[Itemized modification records]
########

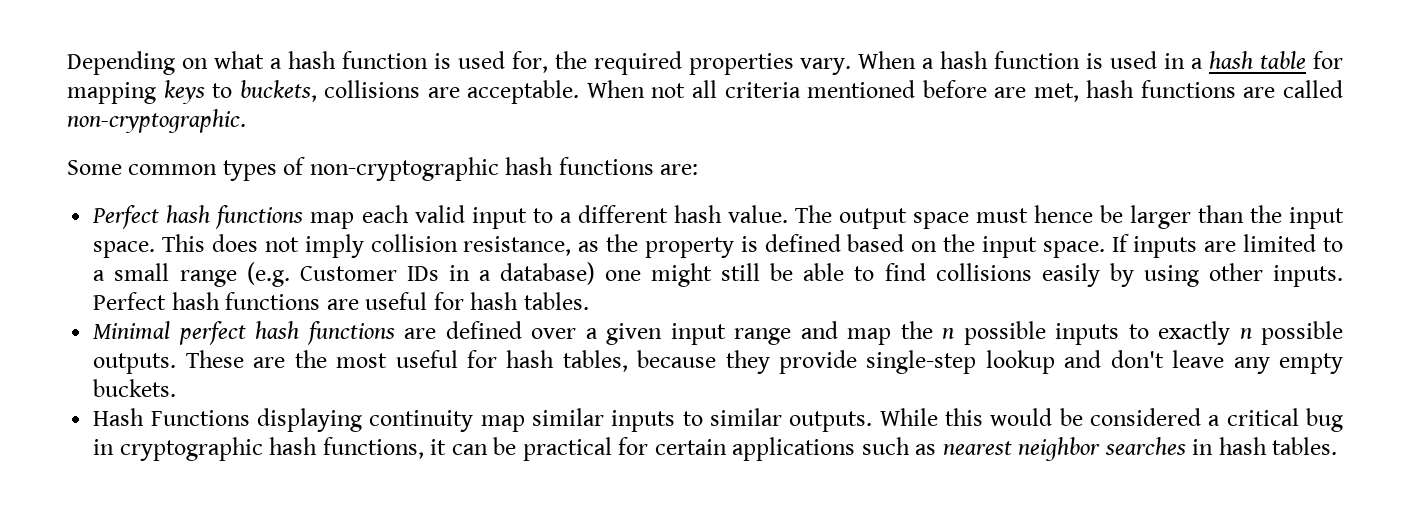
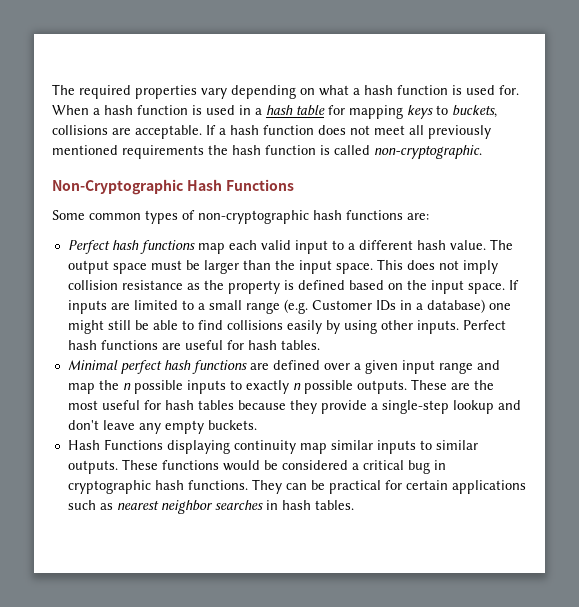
- Depending on what a hash function is used for, the required properties vary.
+ The required properties vary depending on what a hash function is used for.
- When not all criteria mentioned before are met, hash functions are called non-cryptographic.
+ If a hash function does not meet all previously mentioned requirements the hash function is called non-cryptographic.
+ Non-Cryptographic Hash Functions
- The output space must hence be larger than the input space.
+ The output space must be larger than the input space.
- This does not imply collision resistance, as the property is defined based on the input space.
+ This does not imply collision resistance as the property is defined based on the input space.
- These are the most useful for hash tables, because they provide single-step lookup and don't leave any empty buckets.
+ These are the most useful for hash tables because they provide a single-step lookup and don't leave any empty buckets.
- While this would be considered a critical bug in cryptographic hash functions, it can be practical for certain applications such as nearest neighbor searches in hash tables.
+ These functions would be considered a critical bug in cryptographic hash functions. They can be practical for certain applications such as nearest neighbor searches in hash tables.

########

#### Work request:
Could you output the lines above exactly, with no pictures included?

#### Task output:
- Depending on what a hash function is used for, the required properties vary.
+ The required properties vary depending on what a hash function is used for.
- When not all criteria mentioned before are met, hash functions are called non-cryptographic.
+ If a hash function does not meet all previously mentioned requirements the hash function is called non-cryptographic.
+ Non-Cryptographic Hash Functions
- The output space must hence be larger than the input space.
+ The output space must be larger than the input space.
- This does not imply collision resistance, as the property is defined based on the input space.
+ This does not imply collision resistance as the property is defined based on the input space.
- These are the most useful for hash tables, because they provide single-step lookup and don't leave any empty buckets.
+ These are the most useful for hash tables because they provide a single-step lookup and don't leave any empty buckets.
- While this would be considered a critical bug in cryptographic hash functions, it can be practical for certain applications such as nearest neighbor searches in hash tables.
+ These functions would be considered a critical bug in cryptographic hash functions. They can be practical for certain applications such as nearest neighbor searches in hash tables.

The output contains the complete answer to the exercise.